According to Insider Monkey’s hedge fund database, Mark T. Gallogly’s Centerbridge Partners has the most valuable position in SeaDrill Limited (NYSE:SDRL), worth close to $65.4 million, amounting to 9% of its total 13F portfolio. The second largest stake is held by King Street Capital, managed by Brian J. Higgins, which holds a $55.3 million position; 2.7% of its 13F portfolio is allocated to the stock. Other peers with similar optimism contain Robert Henry Lynch’s Aristeia Capital, Crispin Odey’s Odey Asset Management Group and David Einhorn’s Greenlight Capital.
Due to the fact that SeaDrill Limited (NYSE:SDRL) has witnessed declining sentiment from the entirety of the hedge funds we track, it’s easy to see that there exists a select few money managers that decided to sell off their positions entirely by the end of the third quarter. Intriguingly, Andy Redleaf’s Whitebox Advisors dropped the biggest investment of the “upper crust” of funds monitored by Insider Monkey, totaling close to $5.8 million in stock, and Kenneth Tropin’s Graham Capital Management was right behind this move, as the fund said goodbye to about $0.5 million worth. These transactions are important to note, as total hedge fund interest fell by 2 funds by the end of the third quarter.

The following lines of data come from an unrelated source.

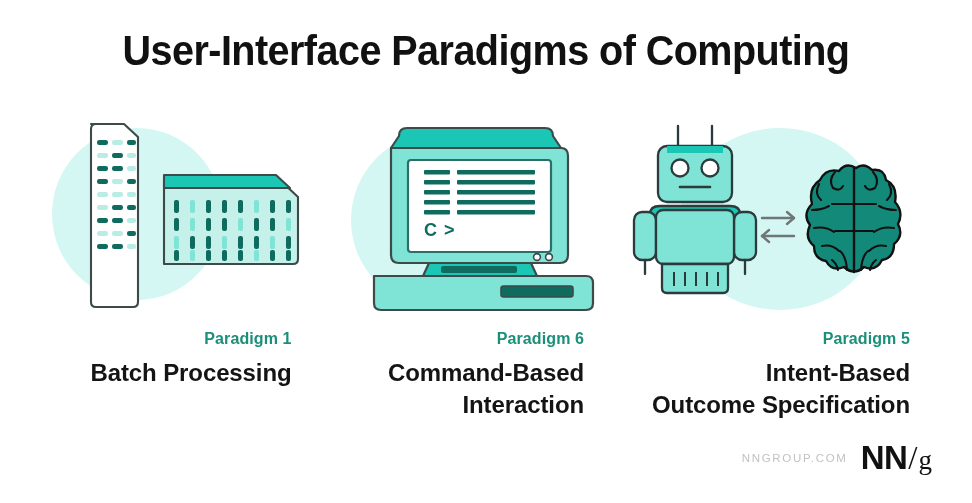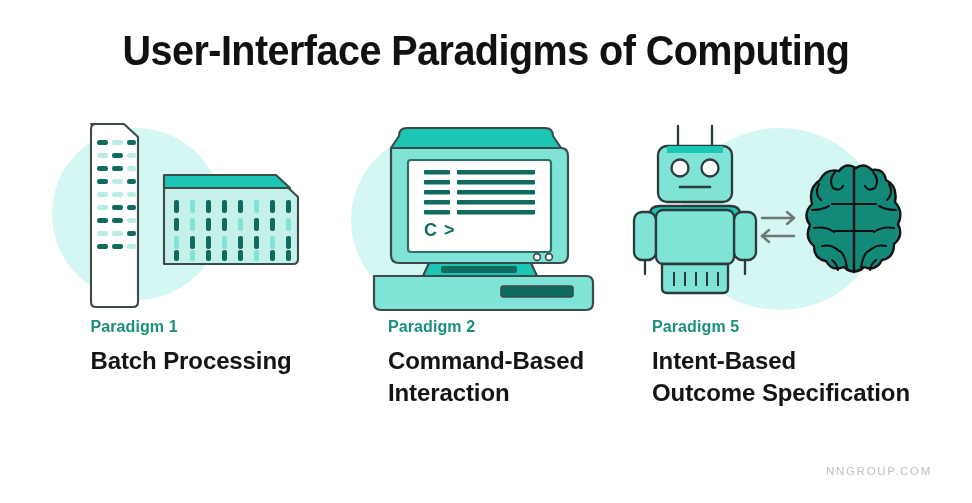--- a/index.html
+++ b/index.html
@@ -59,22 +59,22 @@
   
   .blob {
     position: absolute;
     border-radius: 50%;
     background: #d4f7f4;
     z-index: 0;
   }
 
   
   .cap-wrap {
-    margin-top: 4px;
-    text-align: left;
+    margin-top: 16px;
+    text-align: right;
     line-height: 1.18;
   }
   .cap-kicker {
     font-family: "Liberation Sans Narrow", "Liberation Sans", sans-serif;
     font-weight: bold;
     font-size: 16px;
     color: #1a8f79;
     letter-spacing: 0.1px;
   }
   .cap-title {
@@ -265,21 +265,21 @@
         <path d="M88 145 L190 145 L196 158 L82 158 Z" fill="#1cc6b4" stroke="#3c4a4a" stroke-width="2.2" stroke-linejoin="round"></path>
         <rect x="100" y="148" width="76" height="7" rx="2" fill="#0f6b5e"></rect>
 
         <path d="M33 158 L245 158 Q252 158 252 165 L252 185 Q252 192 245 192 L40 192 Q33 192 33 185 Z" fill="#7fe3d6" stroke="#3c4a4a" stroke-width="2.2" stroke-linejoin="round"></path>
 
         <rect x="160" y="168" width="72" height="11" rx="2.5" fill="#0f6b5e" stroke="#3c4a4a" stroke-width="1.6"></rect>
       </svg>
     </div>
 
     <div class="cap-wrap">
-      <div class="cap-kicker">Paradigm 2</div>
+      <div class="cap-kicker">Paradigm 6</div>
       <div class="cap-title">Command-Based
 Interaction</div>
     </div>
   </div>
 
   <div class="col">
     <div class="art">
       <div class="blob" style="left:44px; top:10px; width:200px; height:182px;"></div>
       <svg width="290" height="196" viewBox="0 0 290 196" style="position:absolute;left:0;top:0;z-index:1;">
 
@@ -364,13 +364,18 @@
       <div class="cap-kicker">Paradigm 5</div>
       <div class="cap-title">Intent-Based
 Outcome Specification</div>
     </div>
   </div>
 
 </div>
 
 <div class="footer">
   <span class="footer-url">NNGROUP.COM</span>
+  <span class="logo">
+    <span class="logo-nn">NN</span>
+    <span class="logo-slash">/</span>
+    <span class="logo-g">g</span>
+  </span>
 </div>
 
 </body></html>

Let’s now take a look at hedge fund activity in other stocks similar to SeaDrill Limited (NYSE:SDRL). We will take a look at AdvanSix Inc. (NYSE:ASIX), Coeur Mining, Inc. (NYSE:CDE), Connecticut Water Service, Inc. (NASDAQ:CTWS), and Newpark Resources Inc (NYSE:NR). This group of stocks’ market valuations are similar to SDRL’s market valuation.

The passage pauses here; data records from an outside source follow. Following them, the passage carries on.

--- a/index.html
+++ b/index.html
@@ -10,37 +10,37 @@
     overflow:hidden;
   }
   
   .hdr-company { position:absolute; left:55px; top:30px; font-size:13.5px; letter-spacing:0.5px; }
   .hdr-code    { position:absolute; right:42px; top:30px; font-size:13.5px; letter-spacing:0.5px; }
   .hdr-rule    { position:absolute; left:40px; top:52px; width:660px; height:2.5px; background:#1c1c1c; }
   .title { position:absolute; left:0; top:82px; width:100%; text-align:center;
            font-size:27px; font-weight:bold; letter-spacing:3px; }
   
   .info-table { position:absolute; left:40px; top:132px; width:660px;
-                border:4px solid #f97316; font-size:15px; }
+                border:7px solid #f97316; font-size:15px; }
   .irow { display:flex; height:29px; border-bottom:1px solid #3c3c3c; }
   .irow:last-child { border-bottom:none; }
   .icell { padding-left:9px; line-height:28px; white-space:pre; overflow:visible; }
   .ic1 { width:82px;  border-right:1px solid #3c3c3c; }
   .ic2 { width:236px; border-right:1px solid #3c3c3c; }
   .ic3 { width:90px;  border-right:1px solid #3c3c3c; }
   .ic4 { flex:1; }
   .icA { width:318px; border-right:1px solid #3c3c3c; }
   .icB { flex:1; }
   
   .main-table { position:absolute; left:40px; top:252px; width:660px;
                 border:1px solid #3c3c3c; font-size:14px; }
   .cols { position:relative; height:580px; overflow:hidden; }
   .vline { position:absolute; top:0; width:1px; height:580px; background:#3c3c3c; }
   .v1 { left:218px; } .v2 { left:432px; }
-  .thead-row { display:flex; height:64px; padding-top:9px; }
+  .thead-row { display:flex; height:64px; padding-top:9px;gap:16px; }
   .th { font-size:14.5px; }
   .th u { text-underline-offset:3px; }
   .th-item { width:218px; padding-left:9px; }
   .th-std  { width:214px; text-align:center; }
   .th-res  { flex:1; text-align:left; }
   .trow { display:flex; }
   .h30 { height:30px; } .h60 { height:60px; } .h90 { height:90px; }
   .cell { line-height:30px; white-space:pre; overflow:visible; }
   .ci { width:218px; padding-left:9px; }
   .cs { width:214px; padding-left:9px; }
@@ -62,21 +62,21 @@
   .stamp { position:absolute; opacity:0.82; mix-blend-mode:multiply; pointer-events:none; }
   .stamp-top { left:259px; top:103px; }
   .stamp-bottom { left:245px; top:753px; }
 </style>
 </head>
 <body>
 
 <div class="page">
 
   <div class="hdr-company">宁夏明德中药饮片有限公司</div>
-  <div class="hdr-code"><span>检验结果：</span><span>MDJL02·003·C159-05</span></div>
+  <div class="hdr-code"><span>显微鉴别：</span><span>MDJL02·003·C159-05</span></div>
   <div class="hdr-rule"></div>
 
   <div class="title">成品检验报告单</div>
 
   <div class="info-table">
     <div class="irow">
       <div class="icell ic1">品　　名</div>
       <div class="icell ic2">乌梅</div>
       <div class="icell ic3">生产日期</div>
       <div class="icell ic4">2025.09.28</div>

|Ticker||No of HFs with positions||Total Value of HF Positions (x1000)||Change in HF Position|
View table here if you experience formatting issues.
As you can see these stocks had an average of 12.25 hedge funds with bullish positions and the average amount invested in these stocks was $59 million. That figure was $249 million in SDRL’s case. AdvanSix Inc. (NYSE:ASIX) is the most popular stock in this table. On the other hand Connecticut Water Service, Inc. (NASDAQ:CTWS) is the least popular one with only 4 bullish hedge fund positions. Compared to these stocks SeaDrill Limited (NYSE:SDRL) is more popular among hedge funds. Our calculations showed that top 20 most popular stocks among hedge funds returned 1.9% in Q2 through May 30th and outperformed the S&P 500 ETF (SPY) by more than 3 percentage points. Unfortunately SDRL wasn’t nearly as popular as these 20 stocks and hedge funds that were betting on SDRL were disappointed as the stock returned -48.1% during the same period and underperformed the market. If you are interested in investing in large cap stocks with huge upside potential, you should check out the top 20 most popular stocks among hedge funds as 13 of these stocks already outperformed the market in Q2.